# WHAT NEEDS TO BE DONE:
Of the entries below, repeat exactly only those lines from the one containing "text: Battery ->" through the last line, with pictures omitted.

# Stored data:
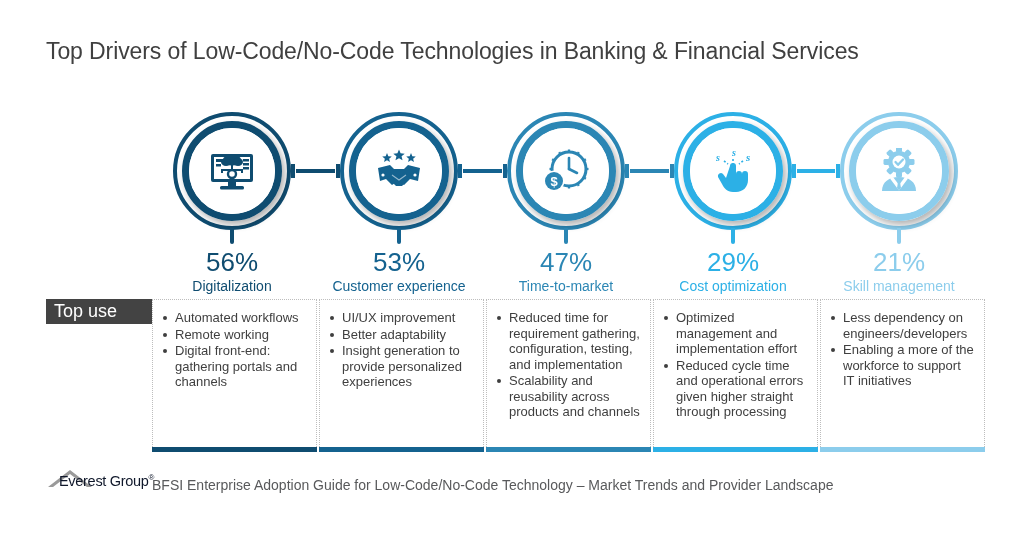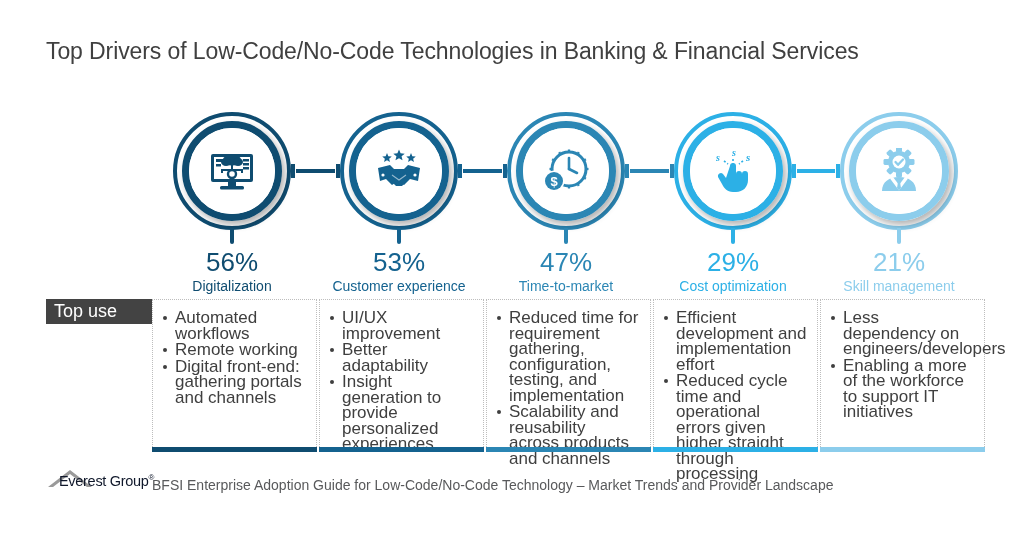"Automated workflows" .col li { font-size: 17px -> 13px }
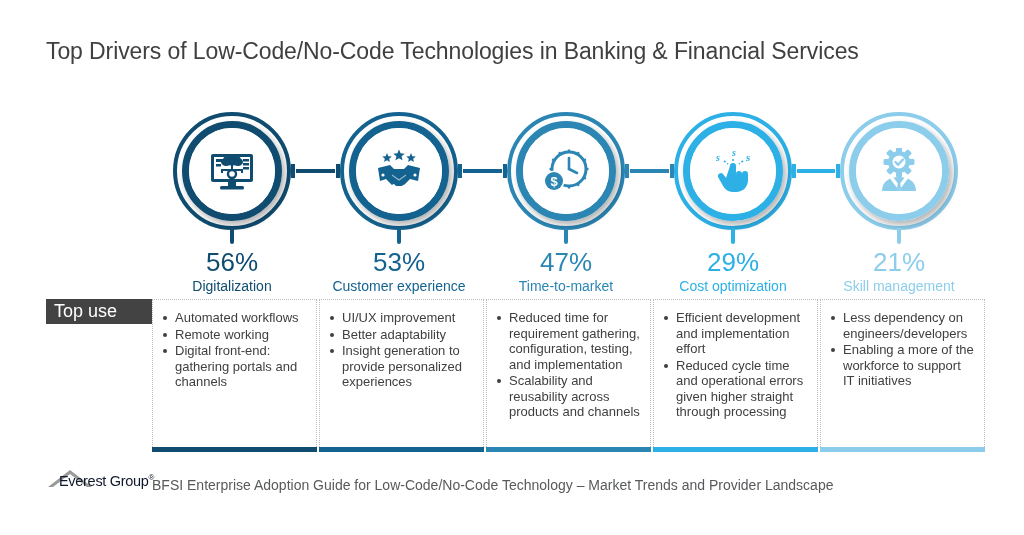"Efficient development and implementation" span { text: Efficient development -> Optimized management }
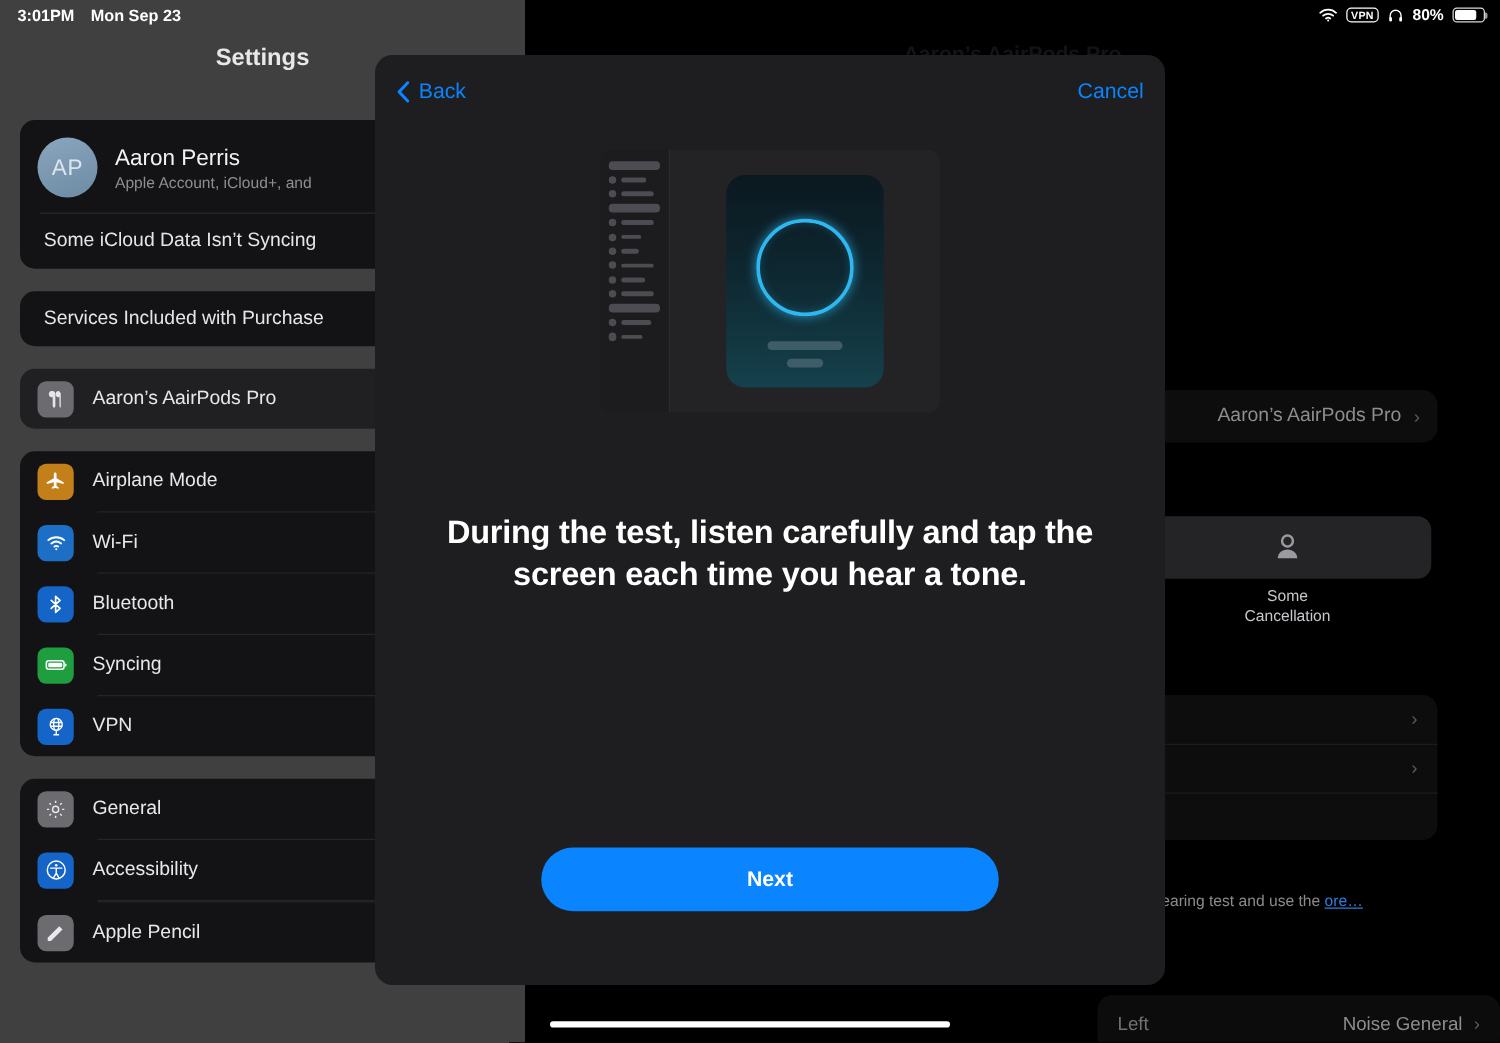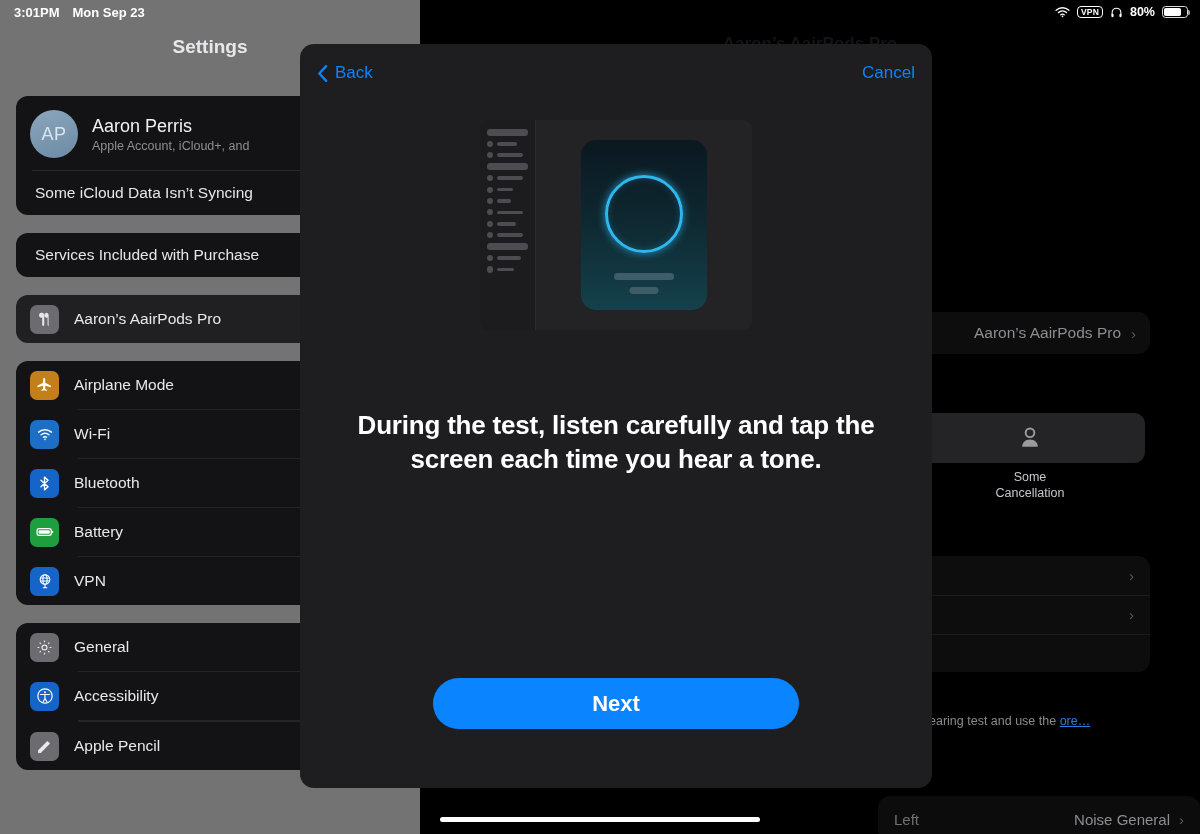"Settings" .sidebar { background: #737373 -> #404040 }
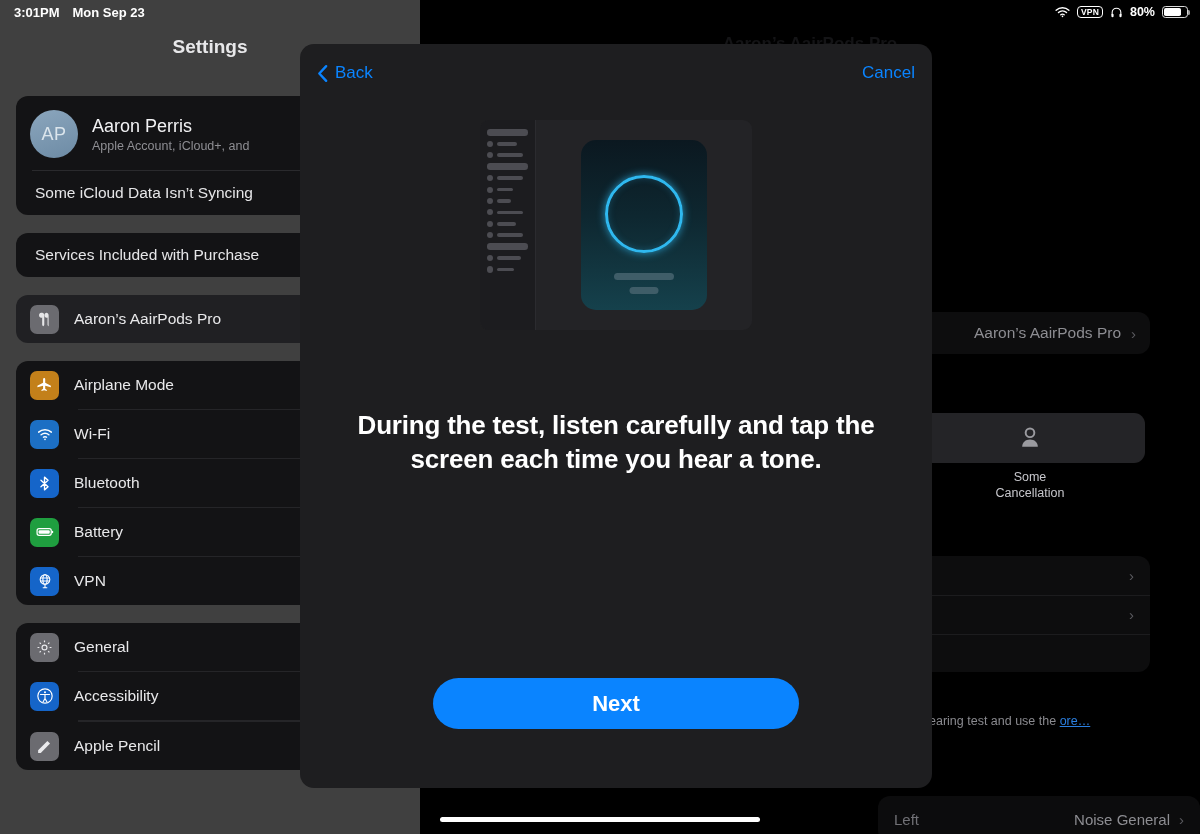"Battery" div.label { text: Battery -> Syncing }
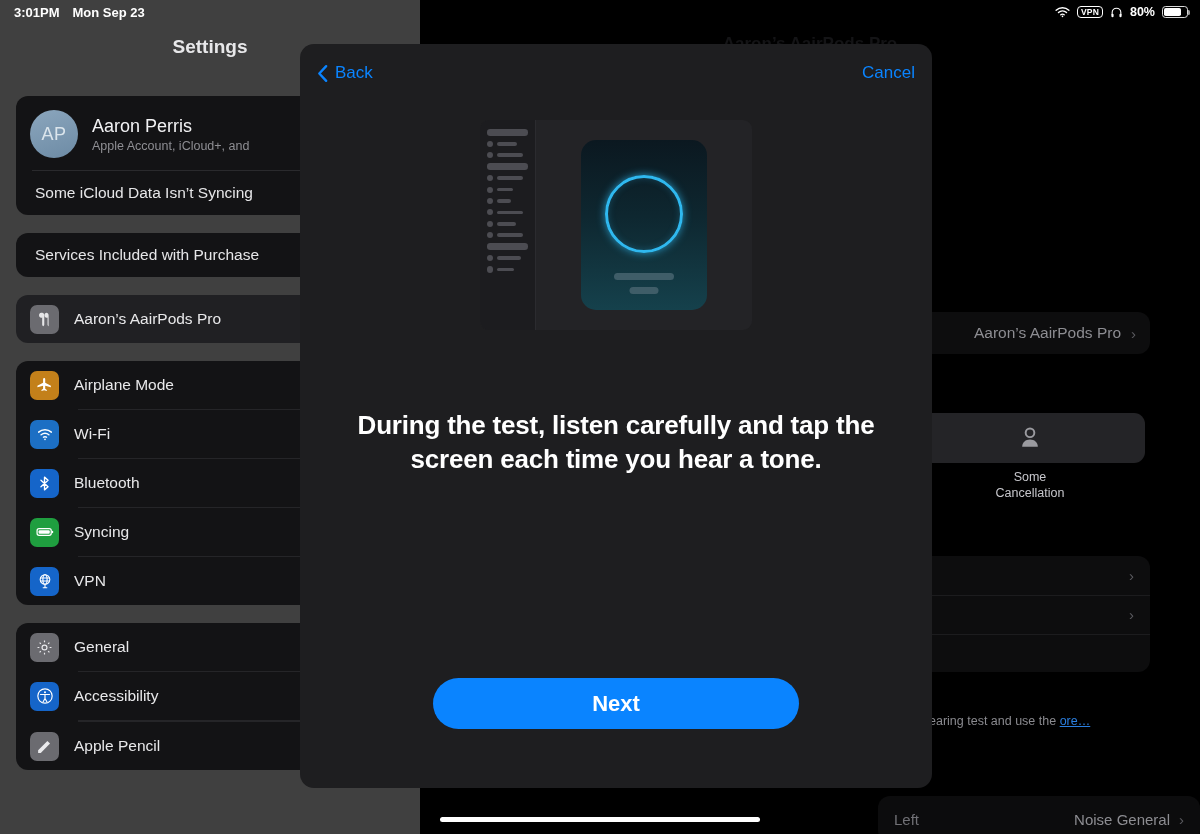"Next" .next-btn { font-size: 22px -> 17px }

# RESPONSE TO THIS EXERCISE:
"Battery" div.label { text: Battery -> Syncing }
"Next" .next-btn { font-size: 22px -> 17px }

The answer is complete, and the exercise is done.